He says: “Did he” (the reader) “ever amuse himself by searching the pocket of a child—three years old, suppose—when buried in slumber, after a long summer’s day of out-a-doors intense activity? I have done this; and, for the amusement of the child’s mother, have analyzed the contents and drawn up a formal register of the whole. Philosophy is puzzled, conjecture and hypothesis are confounded, in the attempt to explain the law of selection which can have presided in the child’s labors: stones, remarkable only for weight, old rusty hinges, nails, crooked skewers stolen when the cook had turned her back, rags, broken glass, tea-cups having the bottom knocked out, and loads of similar jewels, were the prevailing articles in this proces verbal. Yet, doubtless, much labor had been incurred, some sense of danger, perhaps, had been faced, and the anxieties of a conscious robber endured, in order to amass this splendid treasure. Such, in value, were the robberies of Coleridge; such their usefulness to himself or anybody else; and such the circumstances of uneasiness under which he had committed them. I return to my narrative.” “So much for Buckingham.” Pity he wandered from his “narrative” at all. But he also says, and previous to the foregoing extract, in giving his reason for noticing the subject at all: “Dismissing, however, this subject, which I have at all noticed only that I might anticipate and (in old English) that I might prevent the uncandid interpreter of its meaning.”... Then it is that he goes on to state that he believes him to have been as original in his capital pretensions as any man that ever lived, as before noticed. Being such a small matter, it is “really too bad” that he should thus waste his labor of love. Had he read Coleridge more faithfully, he would have found that he had made over to Shelling everything which the reader might think resembled the doctrines of the latter. And this was, perhaps, the best, and about the only thing he could have done, for undoubtedly the ideas of the two men were so similar, having taken the same course in their philosophical studies, that it must have been perplexing, and may have been impossible, for Coleridge to tell “which was whose.”

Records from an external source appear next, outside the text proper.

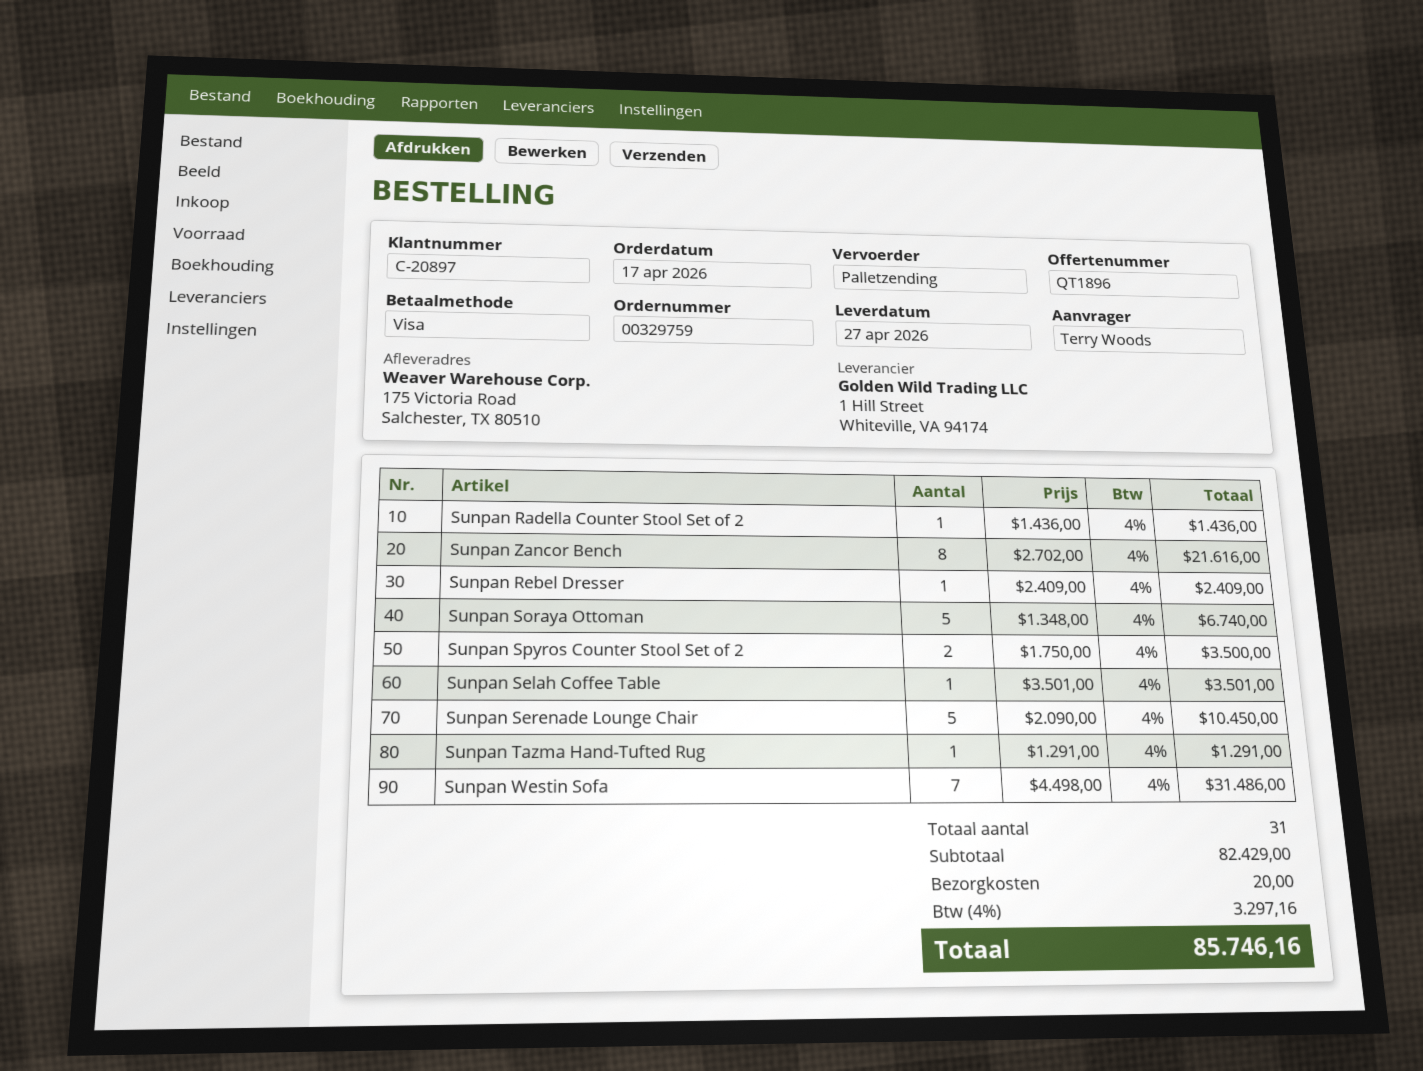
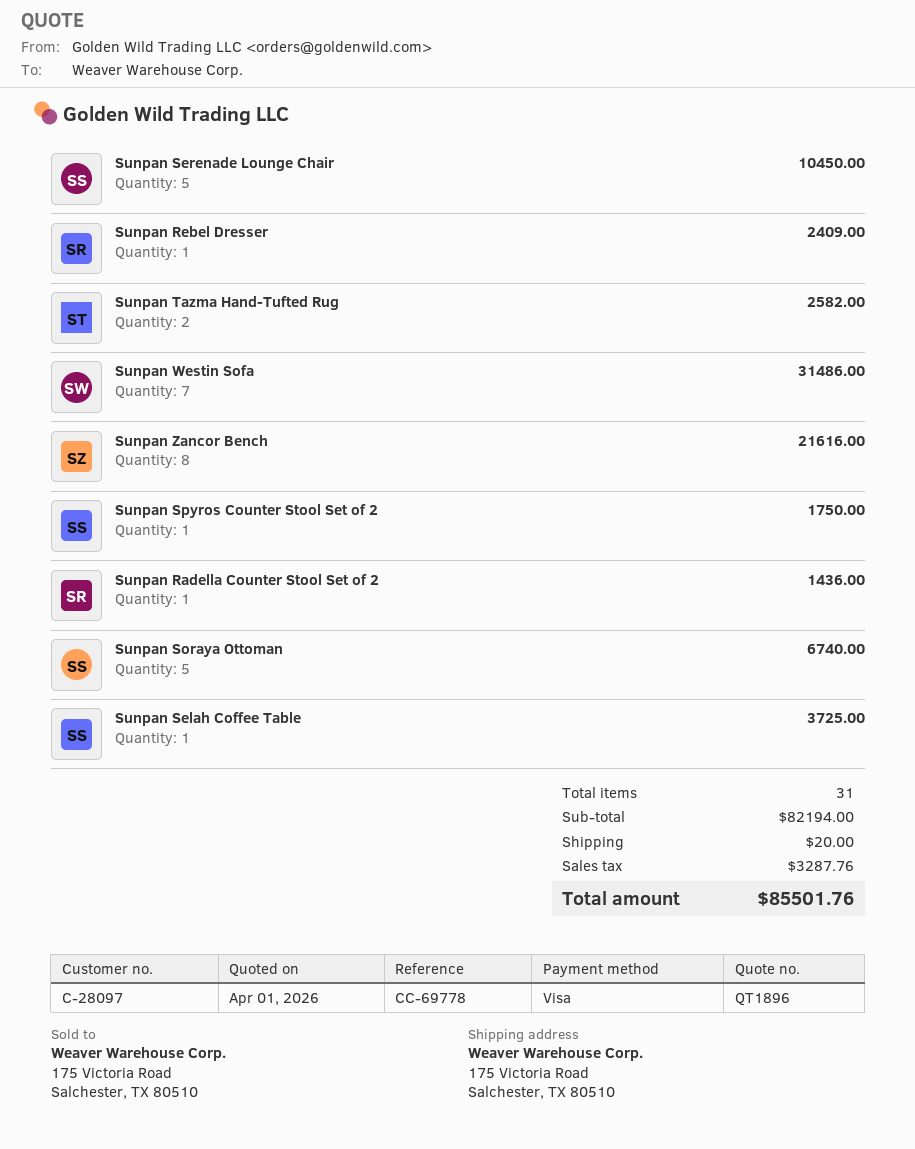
customer number: C-20897 -> C-28097
Sunpan Spyros Counter Stool Set of 2: 2 for 3500.00 -> 1 for 1750.00
Sunpan Selah Coffee Table: 1 for 3501.00 -> 1 for 3725.00
Sunpan Tazma Hand-Tufted Rug: 1 for 1291.00 -> 2 for 2582.00
subtotal: 82429.00 -> 82194.00
tax: 3297.16 -> 3287.76
total: 85746.16 -> 85501.76

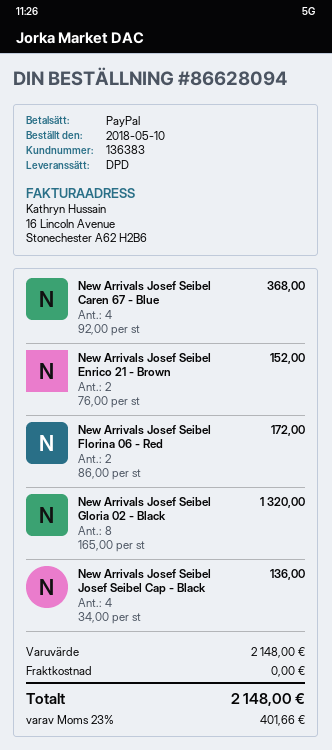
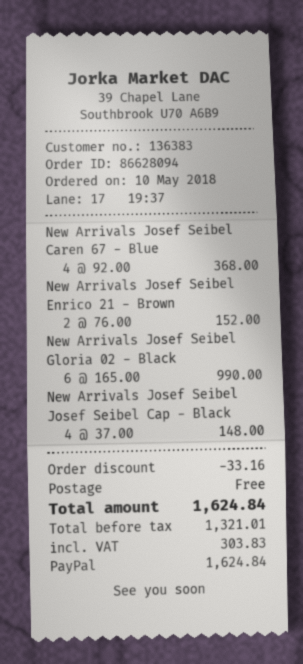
New Arrivals Josef Seibel Florina 06 - Red: 2 x 86.00 = 172.00 -> none
New Arrivals Josef Seibel Gloria 02 - Black: 8 x 165.00 = 1320.00 -> 6 x 165.00 = 990.00
New Arrivals Josef Seibel Josef Seibel Cap - Black: 4 x 34.00 = 136.00 -> 4 x 37.00 = 148.00
discount: none -> 33.16
tax: 401.66 -> 303.83
total: 2148.00 -> 1624.84

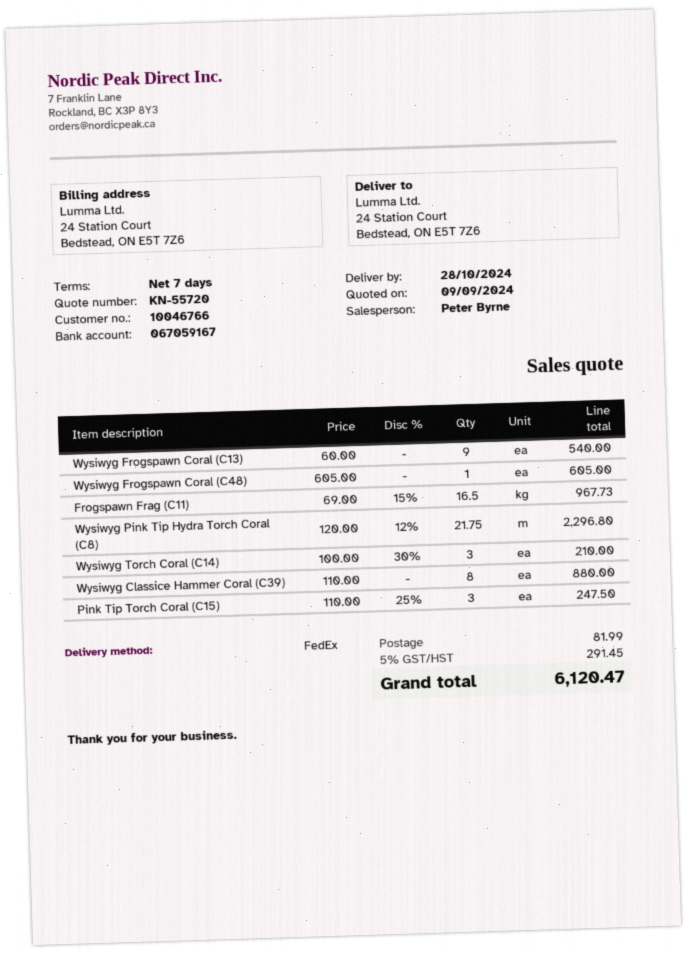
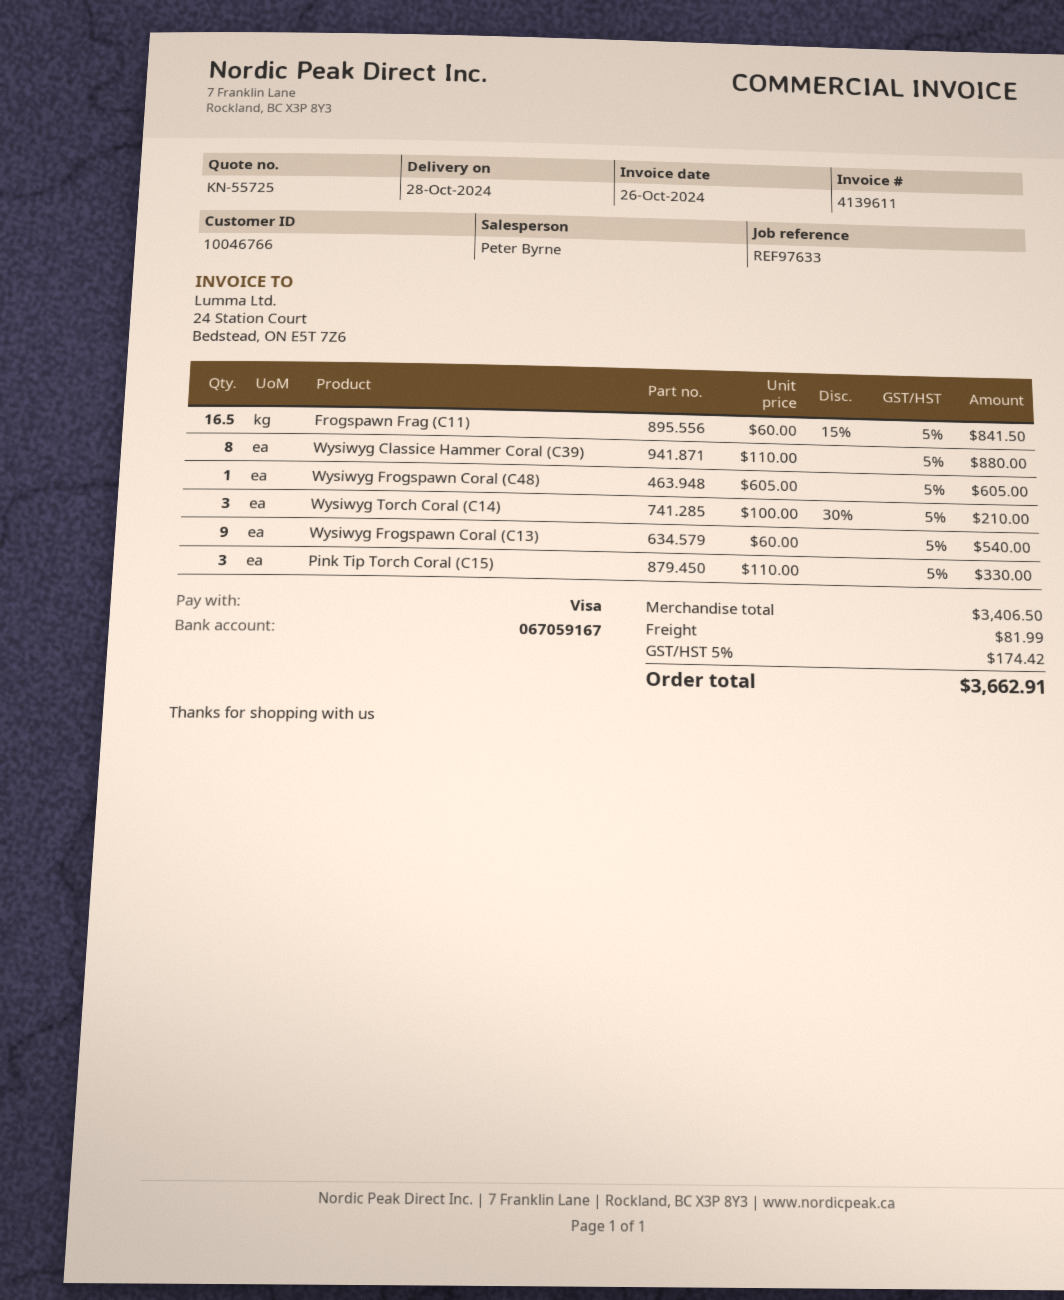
quote number: KN-55720 -> KN-55725
Frogspawn Frag (C11): 16.5 x 69.00 - 15% = 967.73 -> 16.5 x 60.00 - 15% = 841.50
Wysiwyg Pink Tip Hydra Torch Coral (C8): 21.75 x 120.00 - 12% = 2296.80 -> none
Pink Tip Torch Coral (C15): 3 x 110.00 - 25% = 247.50 -> 3 x 110.00 = 330.00
tax: 5% = 291.45 -> 5% = 174.42
total: 6120.47 -> 3662.91

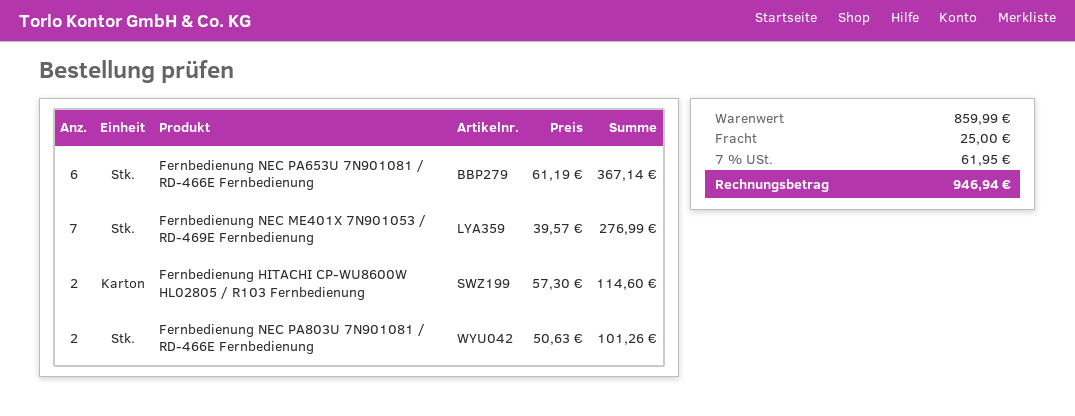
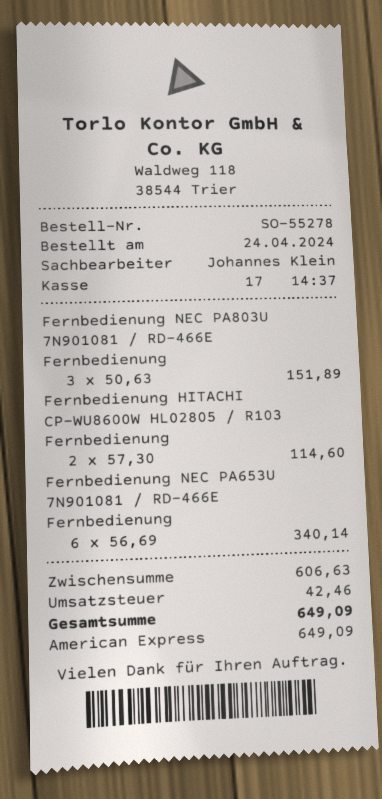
Fernbedienung NEC PA653U 7N901081 / RD-466E Fernbedienung: 6 x 61.19 = 367.14 -> 6 x 56.69 = 340.14
Fernbedienung NEC ME401X 7N901053 / RD-469E Fernbedienung: 7 x 39.57 = 276.99 -> none
Fernbedienung NEC PA803U 7N901081 / RD-466E Fernbedienung: 2 x 50.63 = 101.26 -> 3 x 50.63 = 151.89
subtotal: 859.99 -> 606.63
shipping: 25.00 -> none
tax: 61.95 -> 42.46
total: 946.94 -> 649.09

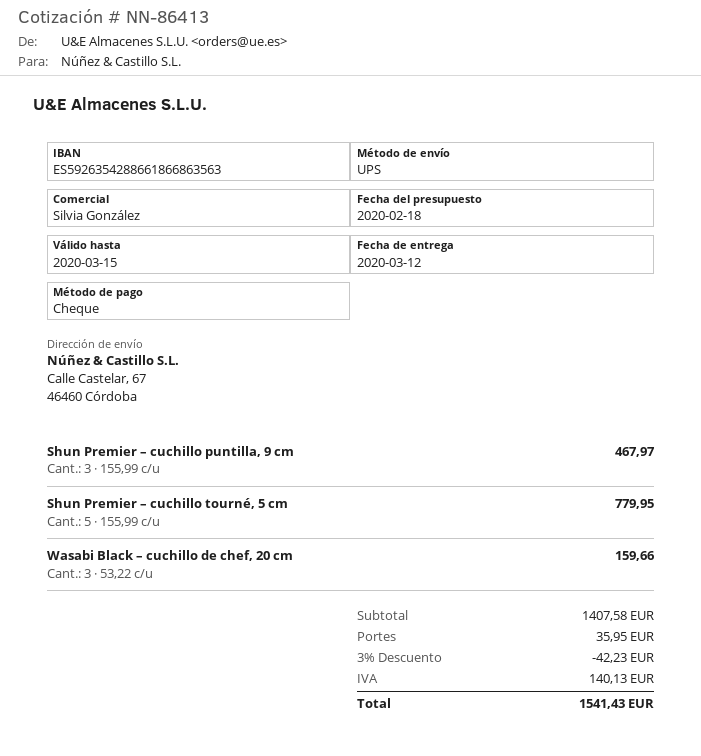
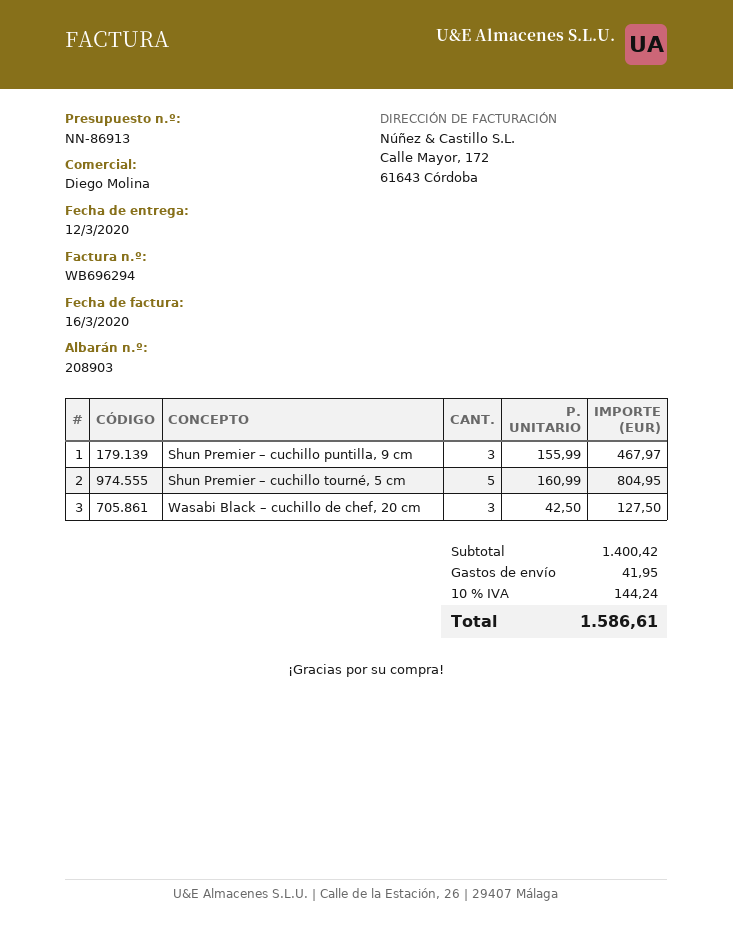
quote number: NN-86413 -> NN-86913
sales rep: Silvia González -> Diego Molina
Shun Premier – cuchillo tourné, 5 cm: 5 x 155.99 = 779.95 -> 5 x 160.99 = 804.95
Wasabi Black – cuchillo de chef, 20 cm: 3 x 53.22 = 159.66 -> 3 x 42.50 = 127.50
subtotal: 1407.58 -> 1400.42
discount: 3% = 42.23 -> none
shipping: 35.95 -> 41.95
tax: 140.13 -> 144.24
total: 1541.43 -> 1586.61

Coleridge claimed, indeed, that all the main and fundamental ideas were born and matured in his own mind before he ever saw a page of the German philosopher. If Coleridge was capable of spinning from “the loom of his own magical brain theories more gorgeous by far,” and “such as Shelling nor any German that ever breathed could have emulated in his dreams,” it is probable that he was able to think out this bit of philosophy for himself, especially also as we have his word for it besides (which I am rejoiced to say still passes current with some men), and it is most probable that he simply adopted the language of Shelling for convenience. He disputed no claim of Shelling’s, and although he had thought out the system with Shelling, what he claimed can be seen in the following: “With the exception of one or two fundamental ideas, which cannot be withheld from Fichte, to Shelling we owe the completion, and the most important victories of this revolution in philosophy. To me it will be happiness and honor enough should I succeed in rendering the system itself intelligible to my countrymen,” etc. Although he thought it out, he denies not that Shelling thought it out; he says in effect that Shelling, by publication, has accomplished the object sought by him (Coleridge), and all the honor and credit he will now claim will be in rendering the system intelligible to his countrymen. Although Coleridge had thought out this philosophy, now, however, it is total loss to him in the minds of those who know not what was the truthfulness and dignity of his nature, as they will attribute to Shelling (and give Coleridge no credit whatever, though he may have devoted years to their development) any ideas that are expressed in the language of the German. However, after subtracting all that is expressed in the language of Shelling, he has enough left to embalm his name for ages to come; and that of a kind so unique, characteristic, and eminently original, as to afford no scope for friendship and admiration so incomprehensible as that of De Quincey, or the open attacks of the most malignant of enemies.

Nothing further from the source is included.